あなたが側脳室内にDNAを注入し、エレクトロときは、すぐに横venrtricleの内側を覆う細胞のみをターゲットとしている：これらの細胞は放射状グリア前駆新皮質の細胞だけでなく、ちょうど彼らのターミナルの有糸分裂を受けている細胞である。興味深いことに、エレクトロポレーションは、次の日に調べたときに、標的細胞はbirthdated細胞のパターンと一致している。言い換えれば、electropoartionの日に自分の端末の有糸分裂を受けるものを言っている生まれている細胞は、標的とされているセルです。放射状グリア細胞はまた、心室の表面に存在するため、人はこれらの細胞を標的とされること、およびこれらの細胞から子孫もすべて対象とされるという仮説を立てたかもしれません。しかし、そうでない場合、セルの後の世代には、GFPを発現しない。それは、放射状グリア細胞の分裂の複数のラウンドは、プラスミドアウト希釈する可能性があります。

アプリケーション：

このメソッドは、遺伝子の影響のshRNAしない構造体のエレクトロポレーションを経由してノックダウンだけでなく、cDNA構築物のmisexpressionでを調べるための優れた方法です。
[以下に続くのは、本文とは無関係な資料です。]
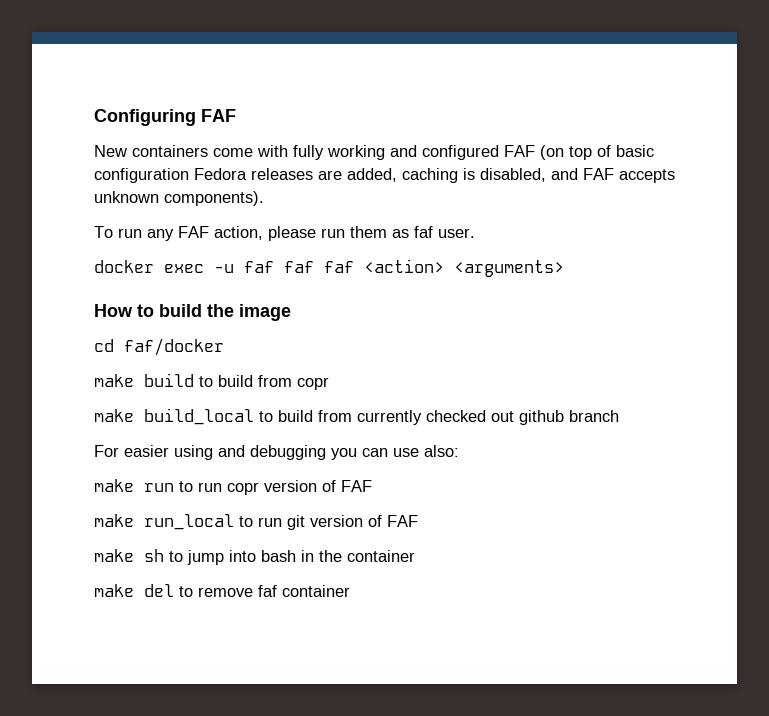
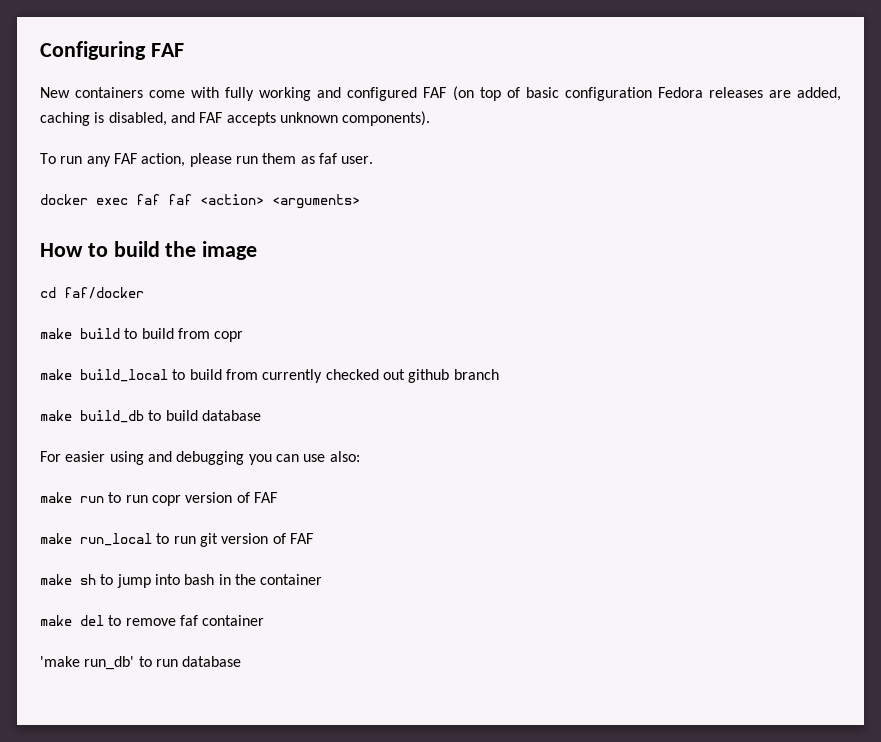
- docker exec -u faf faf faf <action> <arguments>
+ docker exec faf faf <action> <arguments>
+ make build_db to build database
+ 'make run_db' to run database

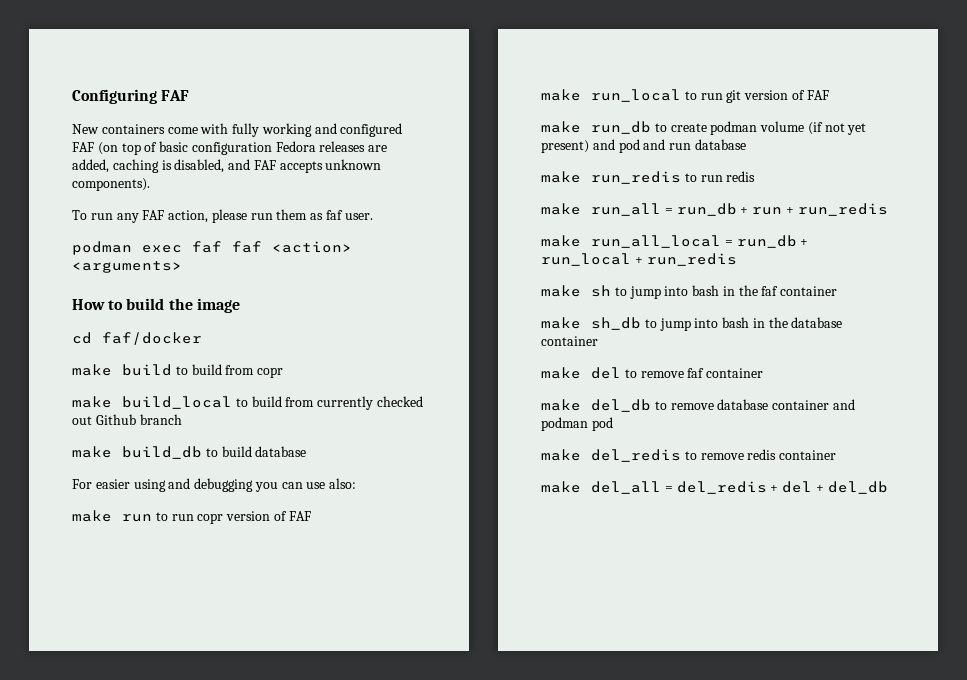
- docker exec faf faf <action> <arguments>
+ podman exec faf faf <action> <arguments>
- make build_local to build from currently checked out github branch
+ make build_local to build from currently checked out Github branch
+ make run_db to create podman volume (if not yet present) and pod and run database
+ make run_redis to run redis
+ make run_all = run_db + run + run_redis
+ make run_all_local = run_db + run_local + run_redis
- make sh to jump into bash in the container
+ make sh to jump into bash in the faf container
+ make sh_db to jump into bash in the database container
- 'make run_db' to run database
+ make del_db to remove database container and podman pod
+ make del_redis to remove redis container
+ make del_all = del_redis + del + del_db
我々は、神経変性および精神疾患に関与する遺伝子の研究にこのtechniqeを適用している。この技術によって、我々は、野生型とこれらの疾患で重要な遺伝子の変異体の両方を紹介し、神経形態への影響を調べる。さらに、我々は、cDNAやshRNAのcontructを共同electroporatingによって内因性遺伝子産物の有無で突然変異または選択的スプライシング変異体の発現の効果を調べることができます。複数の遺伝子をノックダウンによって、他の遺伝子産物^8,9で一つの遺伝子産物のノックダウンの効果を救出しようとすることによって：共同electorporationも2つの遺伝子産物間の遺伝的相互作用を調べるために利用することができます。